-- Work to complete --
In the data below, the answer is the run of lines from the line containing "[64,65,137,78] Big thanks" through the line containing "[557,324,604,334] wasnt. ->", both included; print it exactly and nothing else.

-- Data section --
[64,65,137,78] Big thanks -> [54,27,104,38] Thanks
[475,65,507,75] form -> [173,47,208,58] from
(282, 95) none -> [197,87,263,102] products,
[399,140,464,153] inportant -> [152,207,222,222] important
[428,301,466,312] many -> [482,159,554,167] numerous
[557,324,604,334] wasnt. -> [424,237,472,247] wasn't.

* * *

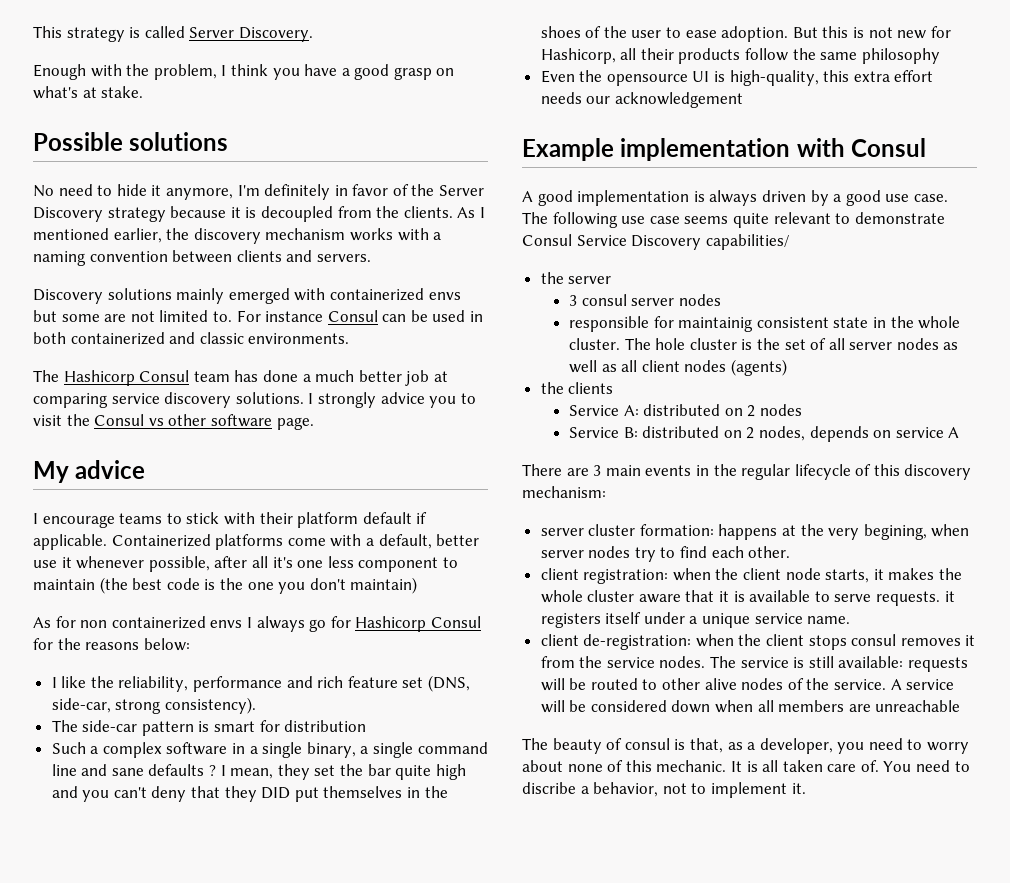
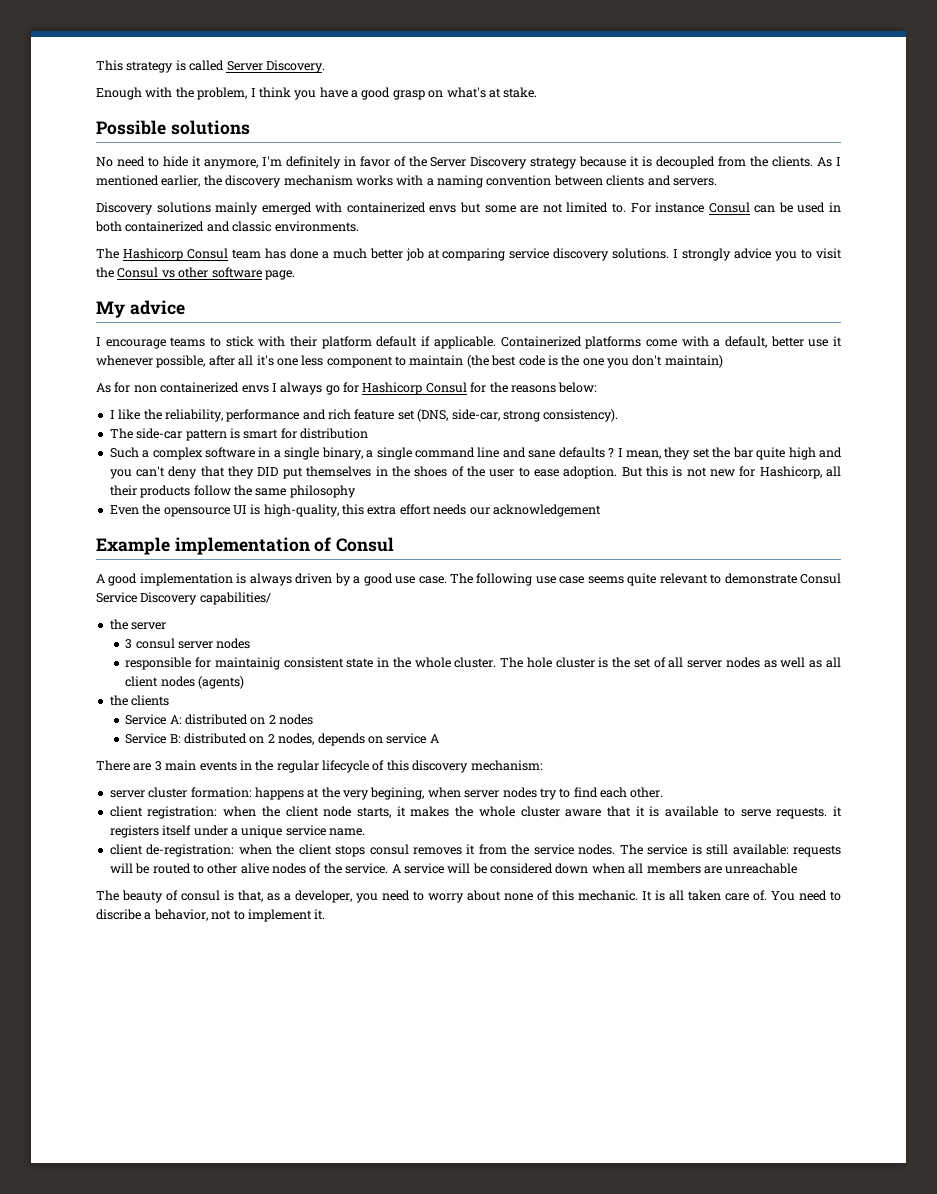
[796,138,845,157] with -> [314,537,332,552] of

-- Problem solution --
[64,65,137,78] Big thanks -> [54,27,104,38] Thanks
[475,65,507,75] form -> [173,47,208,58] from
(282, 95) none -> [197,87,263,102] products,
[399,140,464,153] inportant -> [152,207,222,222] important
[428,301,466,312] many -> [482,159,554,167] numerous
[557,324,604,334] wasnt. -> [424,237,472,247] wasn't.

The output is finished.